● Work order:
A line qualifies if it holds the string "text". Copy every qualifying line from the records.

*** Recorded data ***

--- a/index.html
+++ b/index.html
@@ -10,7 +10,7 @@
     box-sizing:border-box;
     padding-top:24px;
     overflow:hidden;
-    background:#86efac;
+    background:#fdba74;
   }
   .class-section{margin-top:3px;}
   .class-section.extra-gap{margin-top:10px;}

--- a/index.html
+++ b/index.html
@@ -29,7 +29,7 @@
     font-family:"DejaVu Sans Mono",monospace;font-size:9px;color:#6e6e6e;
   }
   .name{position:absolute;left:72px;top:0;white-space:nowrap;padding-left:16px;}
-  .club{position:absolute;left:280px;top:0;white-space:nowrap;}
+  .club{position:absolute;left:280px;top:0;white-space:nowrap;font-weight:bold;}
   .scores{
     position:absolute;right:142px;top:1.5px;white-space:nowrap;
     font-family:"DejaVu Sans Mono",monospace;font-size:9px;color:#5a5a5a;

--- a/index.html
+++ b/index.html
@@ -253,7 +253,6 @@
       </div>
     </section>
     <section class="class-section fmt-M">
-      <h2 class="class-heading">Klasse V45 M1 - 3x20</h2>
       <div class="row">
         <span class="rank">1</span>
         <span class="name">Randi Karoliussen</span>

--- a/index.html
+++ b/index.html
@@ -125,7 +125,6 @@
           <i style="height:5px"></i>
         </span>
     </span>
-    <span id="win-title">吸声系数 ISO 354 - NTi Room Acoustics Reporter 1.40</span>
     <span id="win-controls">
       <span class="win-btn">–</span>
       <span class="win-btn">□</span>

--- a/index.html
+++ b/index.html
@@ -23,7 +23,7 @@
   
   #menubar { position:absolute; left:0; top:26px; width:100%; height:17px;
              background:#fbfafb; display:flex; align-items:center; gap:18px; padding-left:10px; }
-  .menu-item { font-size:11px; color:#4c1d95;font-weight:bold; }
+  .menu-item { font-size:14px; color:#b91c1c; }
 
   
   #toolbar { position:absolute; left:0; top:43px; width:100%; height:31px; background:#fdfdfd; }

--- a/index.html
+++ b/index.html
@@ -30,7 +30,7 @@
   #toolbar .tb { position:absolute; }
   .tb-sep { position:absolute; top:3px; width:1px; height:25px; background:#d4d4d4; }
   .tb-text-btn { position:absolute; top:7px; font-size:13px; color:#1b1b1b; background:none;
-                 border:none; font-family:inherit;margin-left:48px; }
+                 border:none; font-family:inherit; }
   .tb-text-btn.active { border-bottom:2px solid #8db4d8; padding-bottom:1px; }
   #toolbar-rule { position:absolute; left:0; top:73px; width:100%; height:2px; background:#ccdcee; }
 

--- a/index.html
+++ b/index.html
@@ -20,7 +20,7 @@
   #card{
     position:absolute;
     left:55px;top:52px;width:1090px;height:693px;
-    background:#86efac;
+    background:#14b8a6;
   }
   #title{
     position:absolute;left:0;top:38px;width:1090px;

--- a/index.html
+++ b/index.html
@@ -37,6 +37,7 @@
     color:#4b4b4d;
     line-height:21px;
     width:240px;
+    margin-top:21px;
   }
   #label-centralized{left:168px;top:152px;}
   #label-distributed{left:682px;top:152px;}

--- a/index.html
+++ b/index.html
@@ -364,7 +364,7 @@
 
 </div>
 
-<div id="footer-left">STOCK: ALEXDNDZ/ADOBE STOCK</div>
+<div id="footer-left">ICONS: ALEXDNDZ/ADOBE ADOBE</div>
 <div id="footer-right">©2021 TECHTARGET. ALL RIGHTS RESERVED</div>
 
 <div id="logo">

***

● Problem solution:
   .tb-text-btn { position:absolute; top:7px; font-size:13px; color:#1b1b1b; background:none;
   .tb-text-btn.active { border-bottom:2px solid #8db4d8; padding-bottom:1px; }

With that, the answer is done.